Choosing to call their morality spectrum "Light Side" and "Dark Side" was an absolutely horrible idea. When I started on day one, I assumed that going all "Light Side" with my Sith Inq would mean that she was, you know, LIGHT SIDE. As in, used the Light Side of the Force. She had the misfortune of being born in the Sith Empire, was forced to go to the Sith Academy, but she's chosen to follow the Light and be a bastion of good in the heart of evil, and blah blah blah. But that is not remotely how it works. She's absolutely, 100% a Dark Side embracing Sith, she's just not a total raving psychopath.

Now that I know better, I don't remotely pay attention to what alignment points I get. I just pick whatever fits best for my character at the time. I enjoy the game so much more that way. It doesn't make much difference as far as gameplay, either. The relics for Light or Dark V aren't all that much better than IV, which is pretty easy to get for most character types, and HMs and Ops have relics that aren't alignment restricted anyway.

I see what you're saying here. That really does tend to be true, and would explain why certain scenarios are morally ambiguous. There is a DS option in which you free a Jedi from imprisonment on Korriban (you save his life), so that he can return to his Jedi buddies with false information that will leave them vulnerable. Now that would be a DS option that is short-term compassionate (saving the Jedi's life), but long-term sinister (plotting to leave the Jedi's defenseless against a Sith attack), which contradicts the format you mentioned above. However, it could certainly also be argued that the relevant information (when it comes to LS versus DS labeling) is not whether or not you have saved the Jedi's life, but whether or not you have lied to the Jedi. Even though you're saving his life in the short-term, you are certainly lying and being deceptive to him in the short-term as well. (The Light Side scenario is telling him the truth, though I don't know how it plays out, as I didn't go with that option.) With that in mind, your format for LS/DS labeling certainly still applies, even in that scenario.

I like your idea quite a lot, especially as far as trying to figure out why Bioware labeled things the way they did. It's a very good theory. Presumably they had to have some unifying idea of how to label the options, even if it leaves them morally gray in the big picture, and your format does a good job of explaining it. I just don't quite understand why that was the particular format they went with, given that your character is supposed to think of the long-term ramifications--or at least that's what the "save the traitor" situation suggests. (I'm referring to the part where you go back to the overseer and he essentially pats you on the back for thinking in the long-term.)

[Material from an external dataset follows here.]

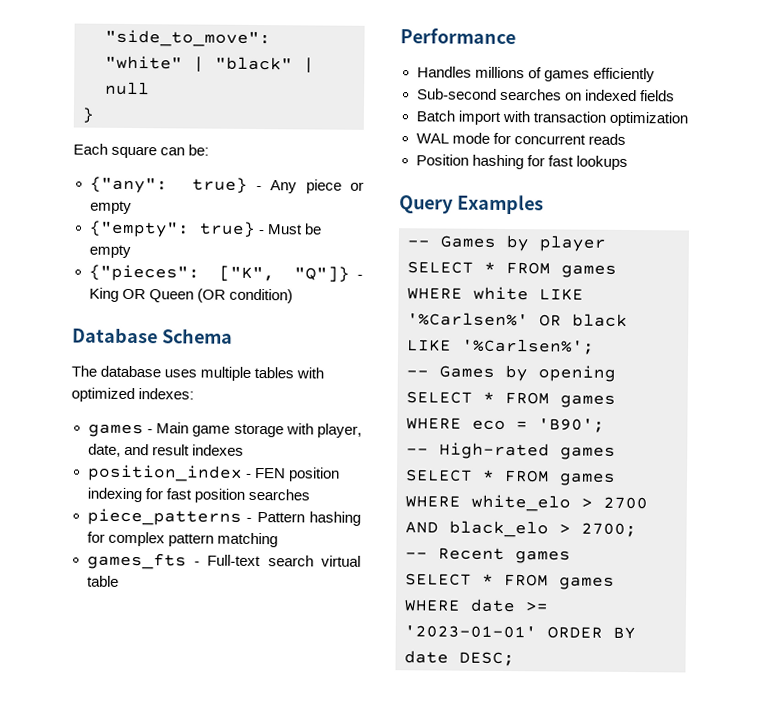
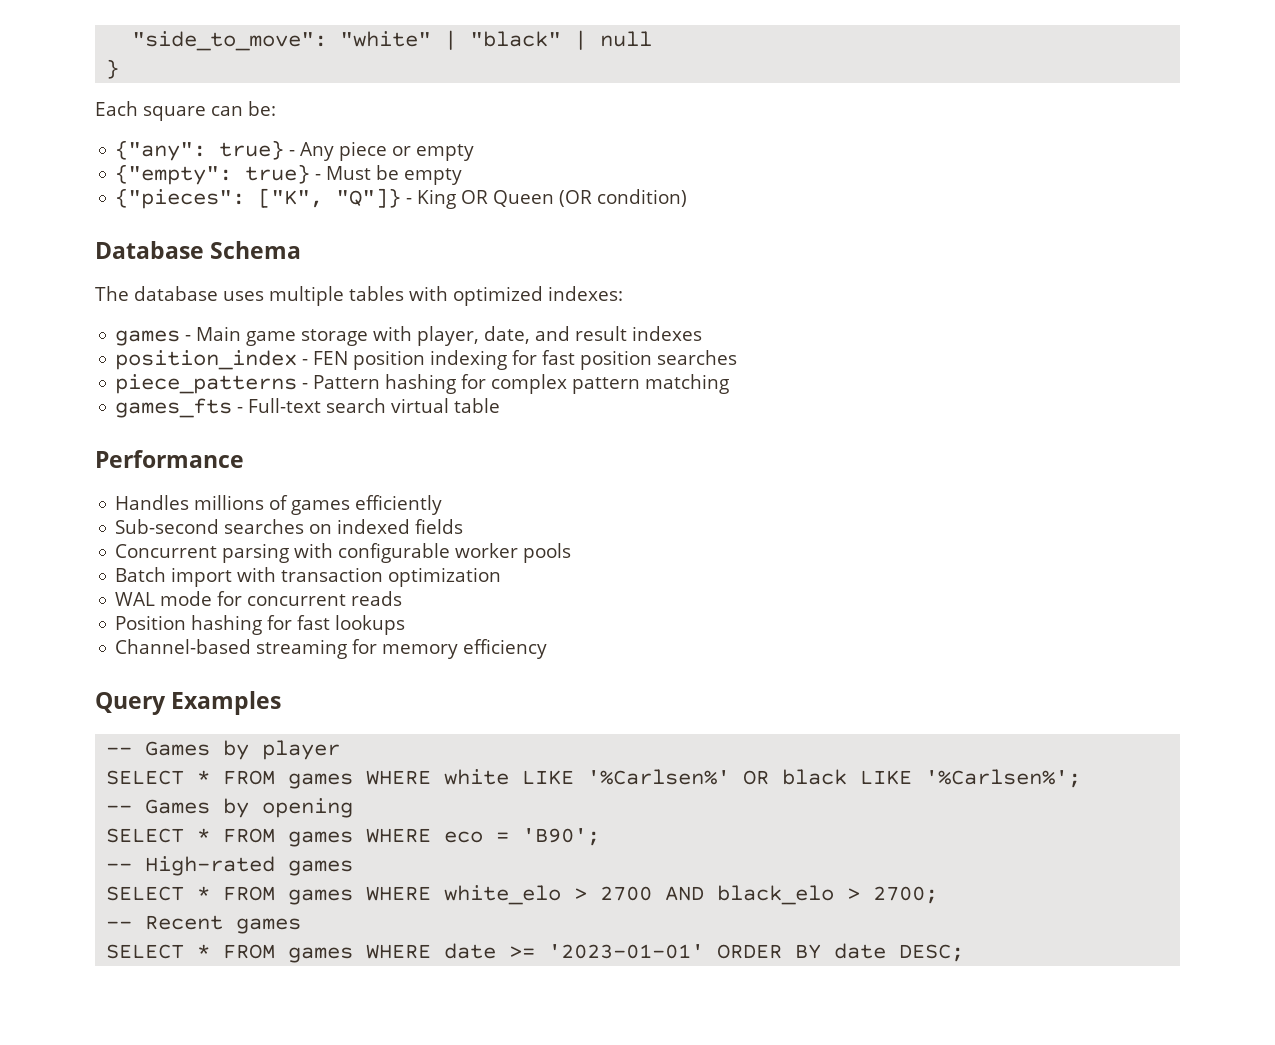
+ Concurrent parsing with configurable worker pools
+ Channel-based streaming for memory efficiency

Personally, I agree. My DS Sith Warrior does accumulate a handful of LS points simply due to the fact that some of the LS options are more conniving and/or serve the Empire to a greater degree than the DS options. Though she did get stuck with 50 LS points once by default, since a suitable neutral/DS option for her personality didn't exist, and the LS one was the only one I could even reasonably stretch into her mindset.

You find his messenger droid and disable it, taking the proof of such. Only for the Senator's aide to stop you, and tell you what you're doing is wrong and that the Senator is using legal means, and you're repressing his 'freedom of speech.'

I could see the first perhaps being Light side, albeit lawful stupid if you didn't deliver the doctored evidence and just refused the task after meeting with the aide, but as it stands I consider it the greater of two evils. You're permitting evil to flourish by inaction, and stymying the group trying to stop it.